What is being asked:
No pictures should appear. The lines from the beginning of the listing through the one holding "position:absolute; left:14px; font-size:15px;" must be reproduced exactly, and nothing more.

▬▬▬

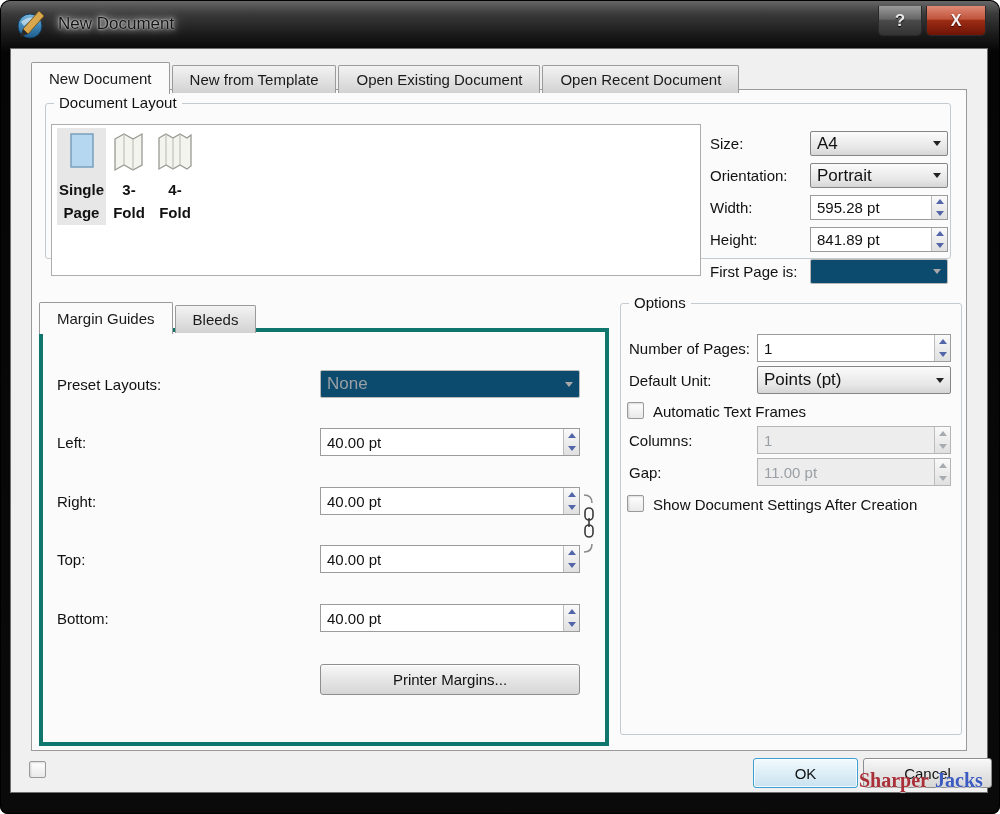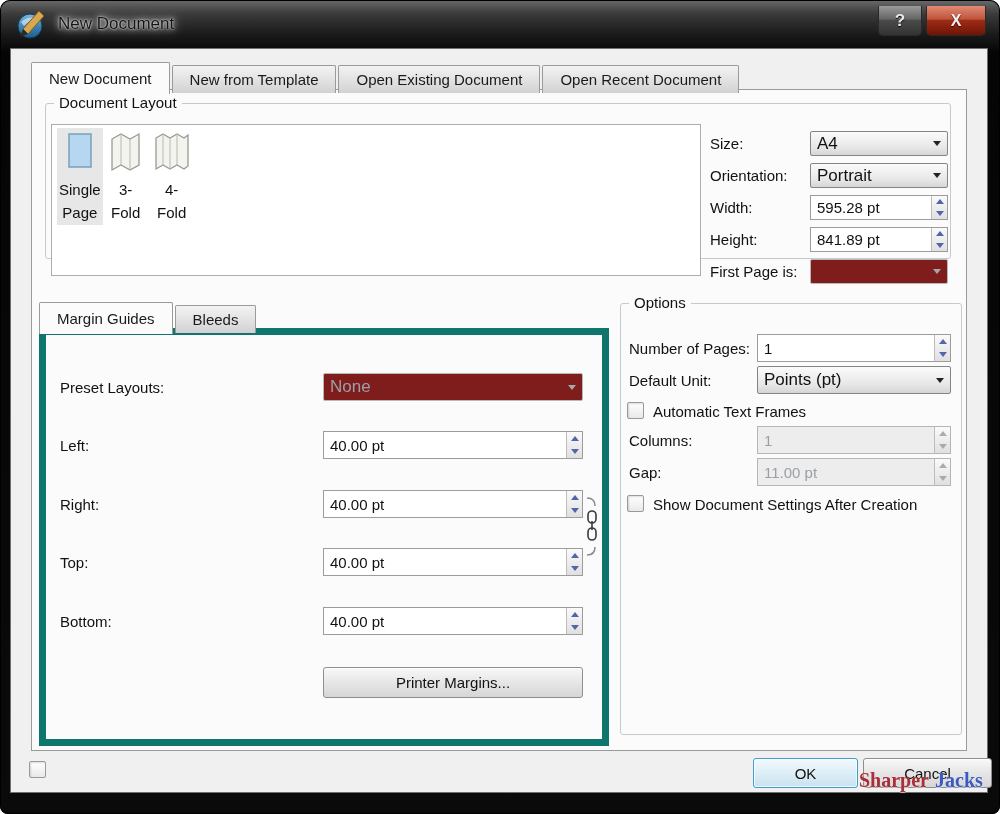--- a/index.html
+++ b/index.html
@@ -77,7 +77,7 @@
     background:#ffffff; border:1px solid #adadad;
     display:flex; align-items:flex-start; padding:3px 0 0 5px;
   }
-  .layout-item { display:flex; flex-direction:column; align-items:center; padding:1px 2px; cursor:default; }
+  .layout-item { display:flex; flex-direction:column; align-items:center; padding:1px 2px; cursor:default;font-weight:bold; }
   .layout-item.selected { background:#e7e7e7; }
   .layout-item .lbl { font-size:15px; line-height:1.5; color:#111; text-align:center; }
   

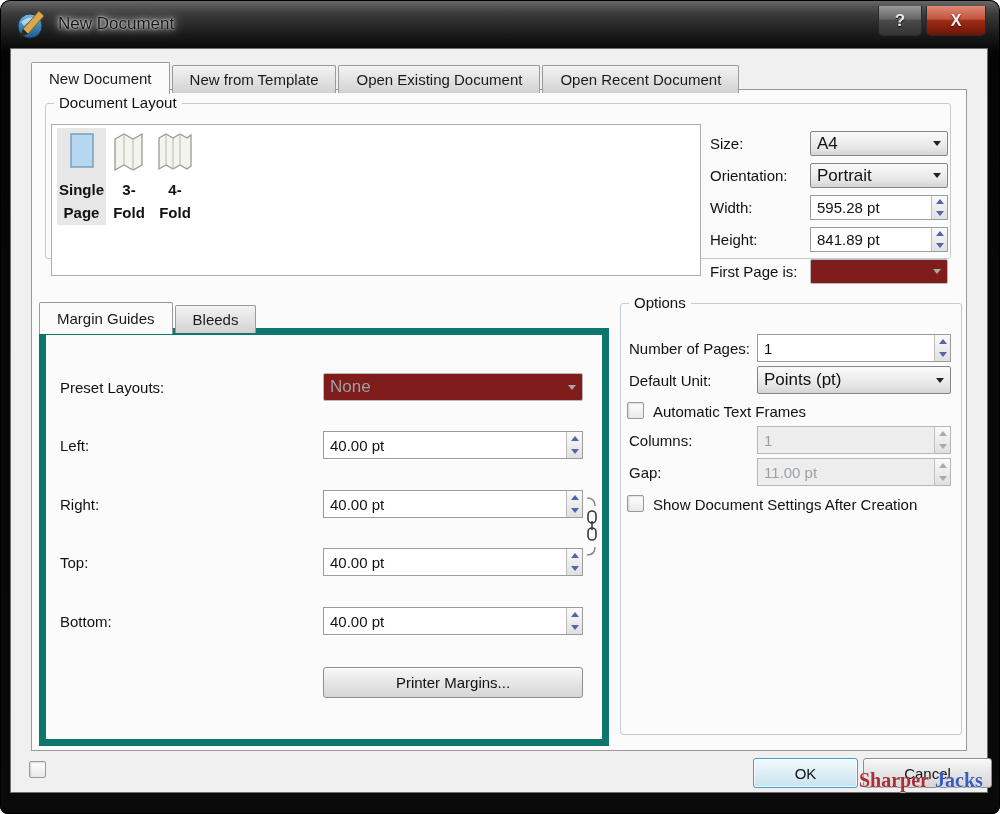--- a/index.html
+++ b/index.html
@@ -116,7 +116,7 @@
   .subtabs-row { position:absolute; left:7px; top:212px; display:flex; align-items:flex-end; z-index:2; }
   .margin-panel {
     position:absolute; left:7px; top:238px; width:570px; height:418px;
-    background:#fbfbfb; border:7px solid #0f766e;
+    background:#fbfbfb; border:4px solid #0f766e;
   }
   .mp-label { position:absolute; left:14px; font-size:15px; color:#111; white-space:nowrap; }
   .mp-control { position:absolute; left:277px; width:260px; height:28px; }

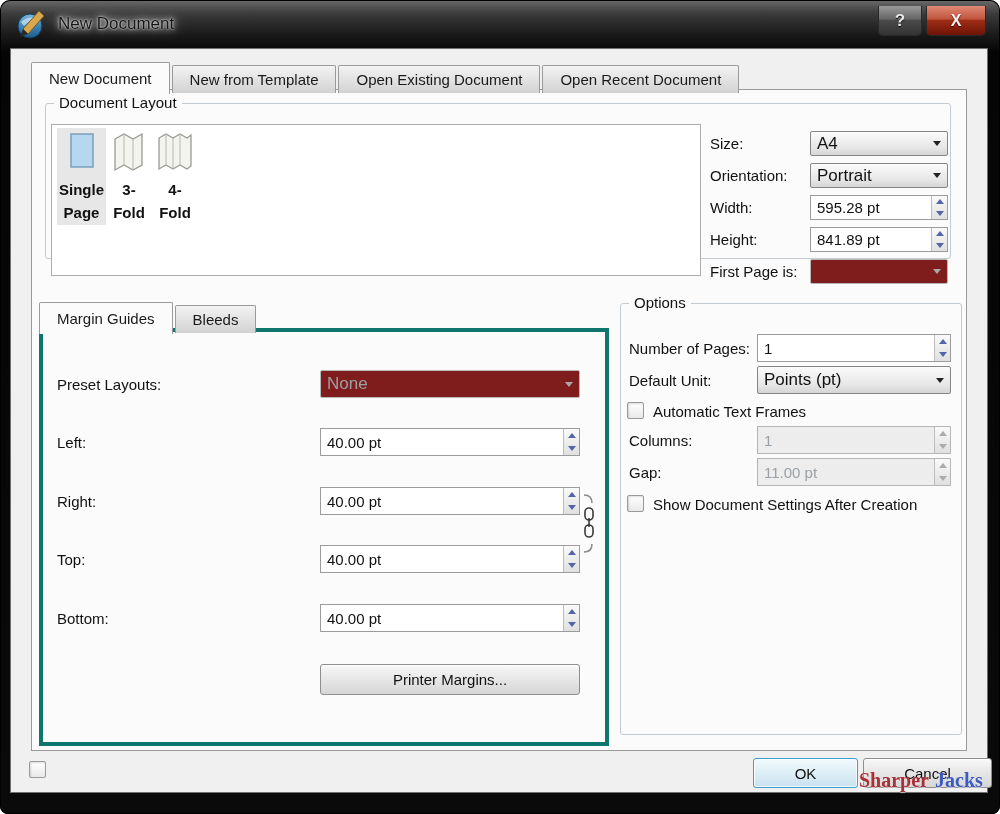--- a/index.html
+++ b/index.html
@@ -96,7 +96,7 @@
     border-left:4px solid transparent; border-right:4px solid transparent;
     border-top:5px solid #222;
   }
-  .combo.disabled { background:#7f1d1d; color:#9aa0a5; border-color:#b8b8b8; }
+  .combo.disabled { background:#0c4a6e; color:#9aa0a5; border-color:#b8b8b8; }
   .combo.disabled .arrow { border-top-color:#a8a8a8; }
   
   .spin { display:flex; height:100%; border:1px solid #9c9c9c; background:#fff;gap:29px; }

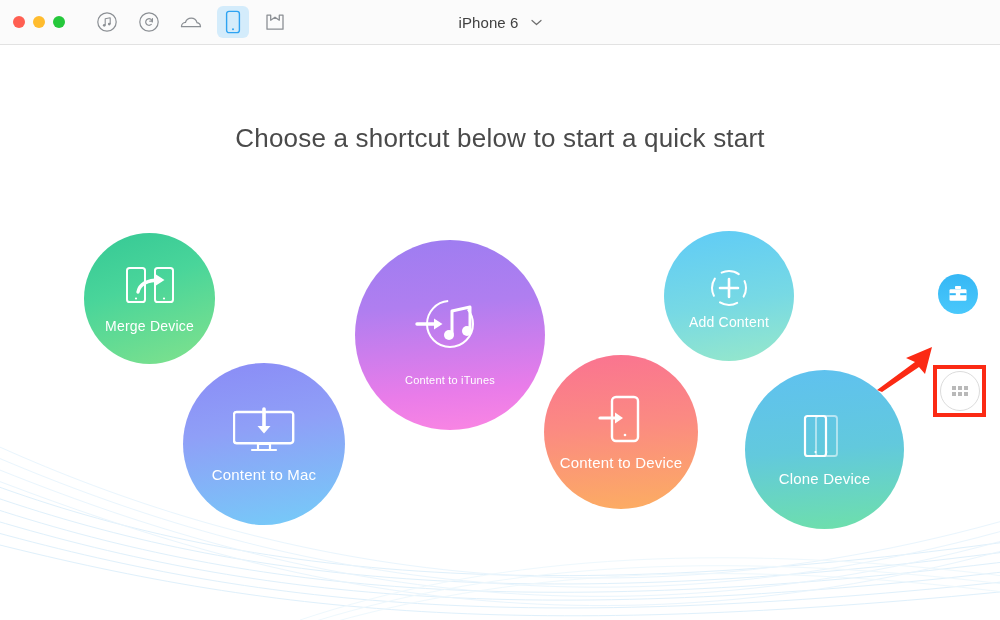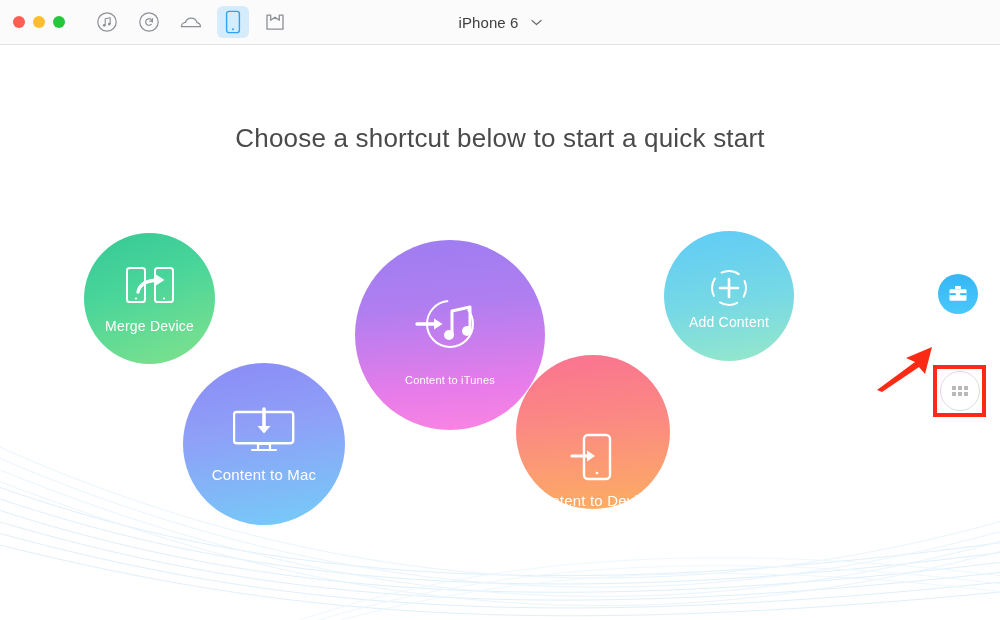--- a/index.html
+++ b/index.html
@@ -65,7 +65,7 @@
   #itunes  { left:355px; top:195px; width:190px; height:190px; }
   #addc    { left:664px; top:186px; width:130px; height:130px; }
   #tomac   { left:183px; top:318px; width:162px; height:162px; }
-  #todev   { left:516px; top:310px; width:154px; height:154px;justify-content:flex-end; }
+  #todev   { left:544px; top:310px; width:154px; height:154px; }
   #clone   { left:745px; top:325px; width:159px; height:159px; }
 
   #merge  .lbl{ margin-top:6px; }

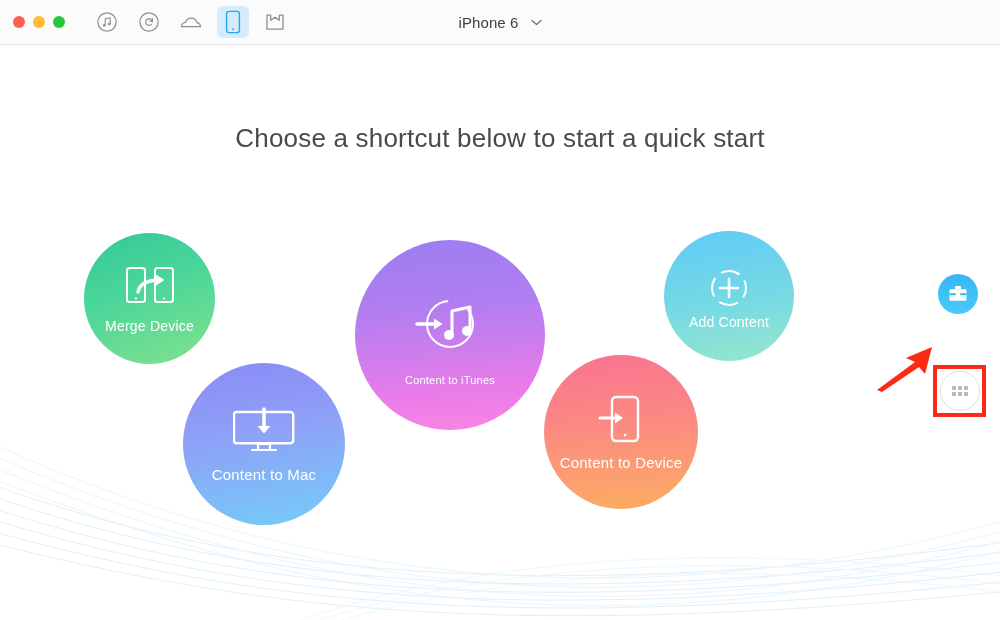--- a/index.html
+++ b/index.html
@@ -251,6 +251,17 @@
       <span class="lbl">Content to Device</span>
     </div>
 
+    <div class="bubble" id="clone" style="background:linear-gradient(175deg,#5fc1f0 0%,#62c9dd 50%,#6ee0a9 100%);">
+      <span class="ic">
+        <svg width="56" height="50" viewBox="0 0 56 50">
+          <rect x="19" y="4" width="21" height="40" rx="2.6" fill="none" stroke="#ffffff" stroke-width="1.8" opacity="0.55"></rect>
+          <circle cx="29.5" cy="40" r="1" fill="#fff" opacity="0.55"></circle>
+          <rect x="8" y="4" width="21" height="40" rx="2.6" fill="none" stroke="#fff" stroke-width="2.2"></rect>
+          <circle cx="18.5" cy="40" r="1.1" fill="#fff"></circle>
+        </svg>
+      </span>
+      <span class="lbl">Clone Device</span>
+    </div>
 
     <div class="toolbox-btn">
       <svg width="20" height="18" viewBox="0 0 20 18">

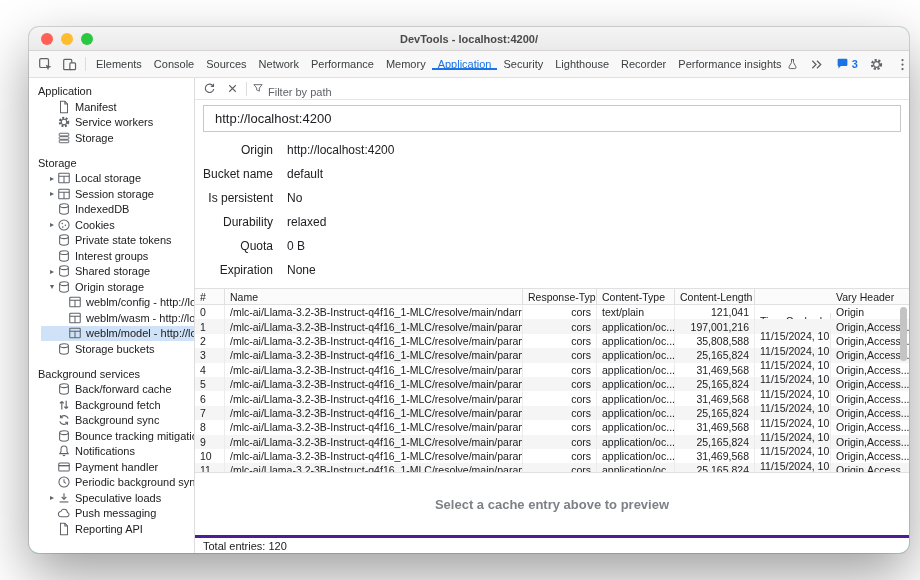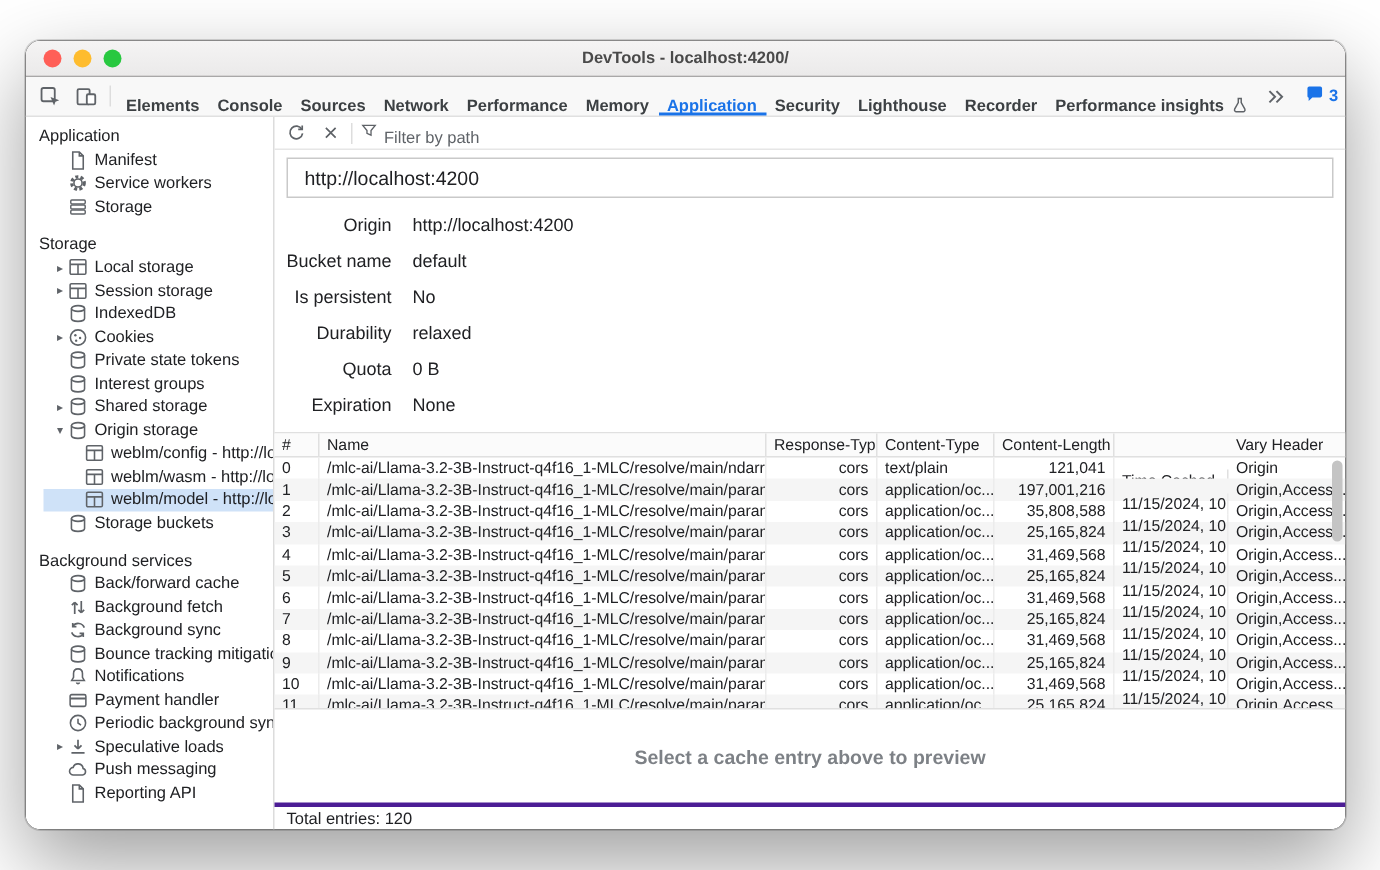--- a/index.html
+++ b/index.html
@@ -6,8 +6,8 @@
   html, body { width: 920px; height: 580px; overflow: hidden; background: #ffffff;
     font-family: "Liberation Sans", sans-serif; }
 
-  .window { position: absolute; left: 17px; top: 27px; width: 880px; height: 526px;
-    background: #000000; border-radius: 10px; overflow: hidden;
+  .window { position: absolute; left: 29px; top: 27px; width: 880px; height: 526px;
+    background: #86efac; border-radius: 10px; overflow: hidden;
     box-shadow: 0 22px 55px rgba(0,0,0,.38), 0 0 0 1px rgba(0,0,0,.14);
     display: flex; flex-direction: column; }
 

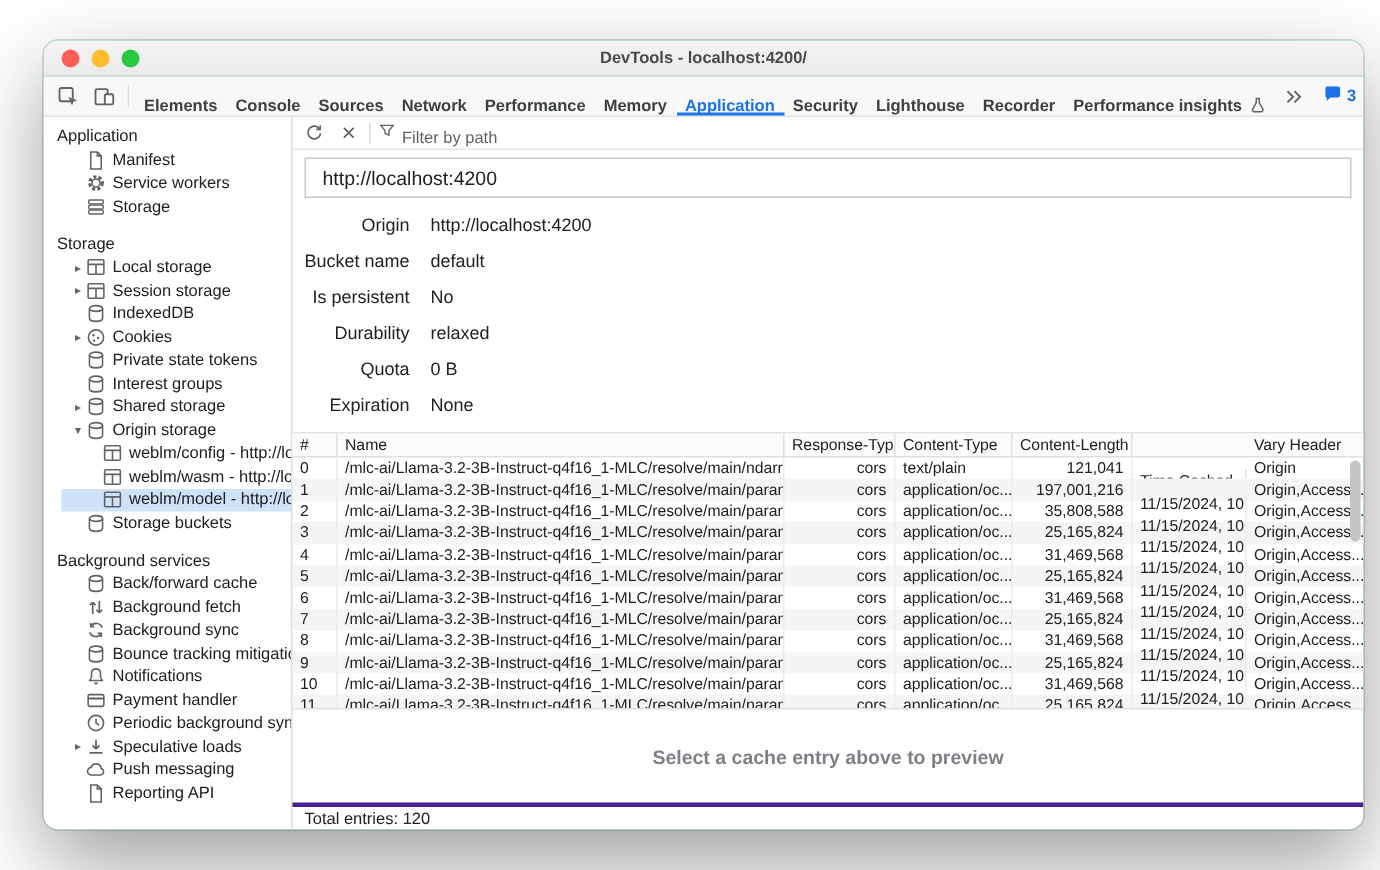--- a/index.html
+++ b/index.html
@@ -26,7 +26,7 @@
   .tbicon { width: 24px; display: flex; align-items: center; justify-content: center; flex: none; }
   .tbicon svg { width: 15px; height: 15px; }
   .vdiv { width: 1px; background: #ddd; margin: 6px 4px; flex: none; }
-  .tabs { display: flex; align-items: flex-end; flex: none; font-weight: bold; }
+  .tabs { display: flex; align-items: center; flex: none; }
   .tab { display: flex; align-items: center; gap: 4px; padding: 0 6px; font-size: 11px;
     color: #3c4043; white-space: nowrap; cursor: default; }
   .tab.selected { color: #1a73e8; box-shadow: inset 0 -2px 0 #1a73e8; }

▬▬▬

Solved problem:
--- a/index.html
+++ b/index.html
@@ -77,7 +77,7 @@
     background:#ffffff; border:1px solid #adadad;
     display:flex; align-items:flex-start; padding:3px 0 0 5px;
   }
-  .layout-item { display:flex; flex-direction:column; align-items:center; padding:1px 2px; cursor:default; }
+  .layout-item { display:flex; flex-direction:column; align-items:center; padding:1px 2px; cursor:default;font-weight:bold; }
   .layout-item.selected { background:#e7e7e7; }
   .layout-item .lbl { font-size:15px; line-height:1.5; color:#111; text-align:center; }
   

--- a/index.html
+++ b/index.html
@@ -116,7 +116,7 @@
   .subtabs-row { position:absolute; left:7px; top:212px; display:flex; align-items:flex-end; z-index:2; }
   .margin-panel {
     position:absolute; left:7px; top:238px; width:570px; height:418px;
-    background:#fbfbfb; border:7px solid #0f766e;
+    background:#fbfbfb; border:4px solid #0f766e;
   }
   .mp-label { position:absolute; left:14px; font-size:15px; color:#111; white-space:nowrap; }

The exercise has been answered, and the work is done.